Bediüzzaman’ın demokratlara tavsiyeleri

Risale-i Nur’dan Seminerler köşesinin bu haftaki konuğu Yeni Asya Gazetesi Edebiyatçı Yazar İslam Yaşar oldu.

Sayın İslam Yaşar’ın “Bediüzzamanın demokratlara tavsiyeleri” konusunda hazırlamış olduğu semineri EuroNur.tv ekranlarından izleyebilirsiniz.

Tarihçe-i Hayat / Kalbe İhtar Edilen Bir Hakikat

  • Bediüzzaman’ın sosyal hayatı tarifi
  • İttihad-ı İslam Partisi
  • Halk Partisi
  • Millet Partisi
  • Dindar ve dine hürmetkar Demokratlar

Tarihçe-i Hayat / Demokratlara Büyük Bir Hakikati İhtar

  • Bediüzzaman’ın demokratlara tavsiyeleri
  • 1) Komünist, dinsizlik cereyanı
  • 2) İfsad komitesi
  • 3) Dinde hissesi olmayan siyasiler heyeti

Tarihçe-i Hayat / Konferans / Reis-i Cumhura ve Başvekile

  • Demokratların ittihad-ı İslam’ın ana hatlarını temin etmeleri

Emirdağ Lahikası – II

  • Ticani Meselesi
  • Ezan-ı Muhammedi
  • Ayasofya
  • Risale-i Nur’un resmen serbestisi

TARİHÇE-İ HAYAT

KALBE İHTAR EDİLEN İÇTİMAİ HAYATIMIZA DAİR BİR HAKİKAT

Bu vatanda şimdilik dört parti var. Biri Halk Partisi, biri Demokrat, biri Millet, diğeri İttihad-ı İslâmdır.

İttihad-ı İslâm Partisi: Yüzde altmış yetmişi tam mütedeyyin olmak şartıyla, şimdiki siyaset başına geçebilir. Dini siyasete alet etmemeye, belki siyaseti dine alet etmeye çalışabilir. Fakat çok zamandan beri terbiye-i ıslamiye zedelenmesiyle ve şimdiki siyasetin cinayetine karşı dini siyasete alet etmeye mecbur olacağından, şimdilik o parti başa geçmemek lâzımdır.

Halk Partisi ise: hakikaten acib ve zevkli bir rüşvet-i umumiyi kanunlar perdesinde bazı memurlara verdikleri için, 28 senelik bütün cinayetiyle, başkalarının cinayeti ve ıttihadçıların mason kısmının seyyiatları da o partiye yüklenildiği halde, Demokratlara bir cihette galib hükmündedirler.

Çünki ubudiyetin noksaniyetiyle enaniyet kuvvet bulur, Nemrutçuluklar çoğalır.

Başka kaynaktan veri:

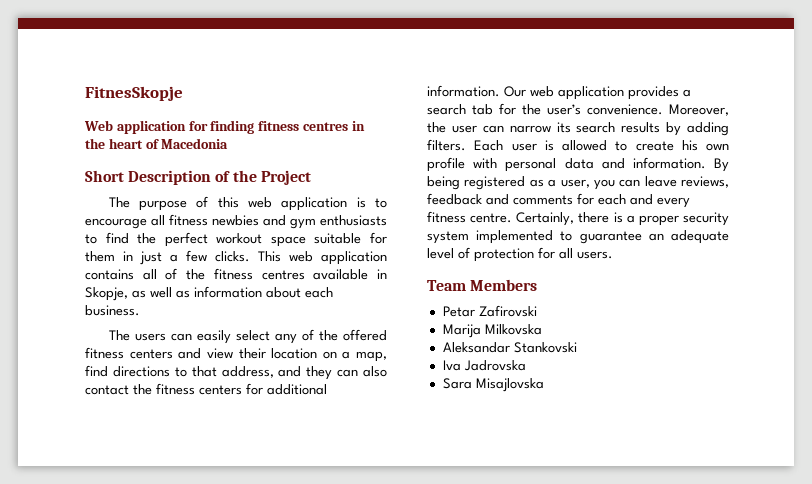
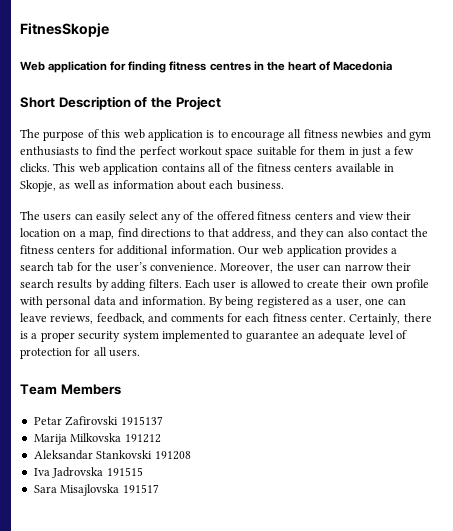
[261,270,305,280] centres -> [294,164,333,172] centers
[556,122,571,133] its -> [386,262,412,271] their
[681,140,698,151] his -> [342,279,368,288] their
[593,179,615,190] you -> [365,298,385,305] one
[427,193,482,205] feedback -> [96,313,145,324] feedback,
[630,194,690,208] [427,211,513,223] and every fitness centre. -> [272,313,346,322] fitness center.
(537, 311) none -> [120,416,163,425] 1915137
(542, 329) none -> [124,434,161,443] 191212
(577, 347) none -> [154,451,191,460] 191208
(526, 365) none -> [106,467,143,476] 191515
(544, 385) none -> [122,484,159,493] 191517

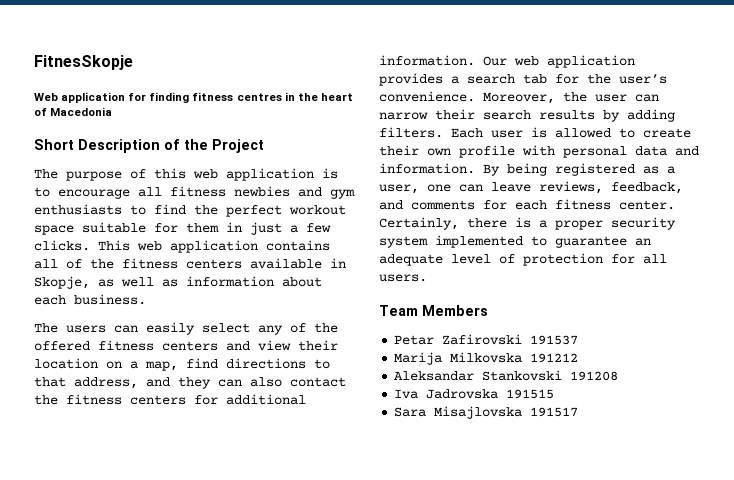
[120,416,163,425] 1915137 -> [530,335,579,345] 191537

Bu benlik zamanında memuriyet hakikatta bir hizmetkârlık olduğu halde, bir hâkimiyet, bir ağalık, bir Nemrutçuluk ile, nefse gayet zevkli bir hâkimiyet mertebesini bir kısım memurlara rüşvet olarak verdiği için; bütün o acib cinayetlerle ve kendinden olmıyan ceridelerin neşriyatıyla beraber, bana yapılan muamelelerinden hissettim ki, bir cihette manen Demokratlara galib geliyorlar.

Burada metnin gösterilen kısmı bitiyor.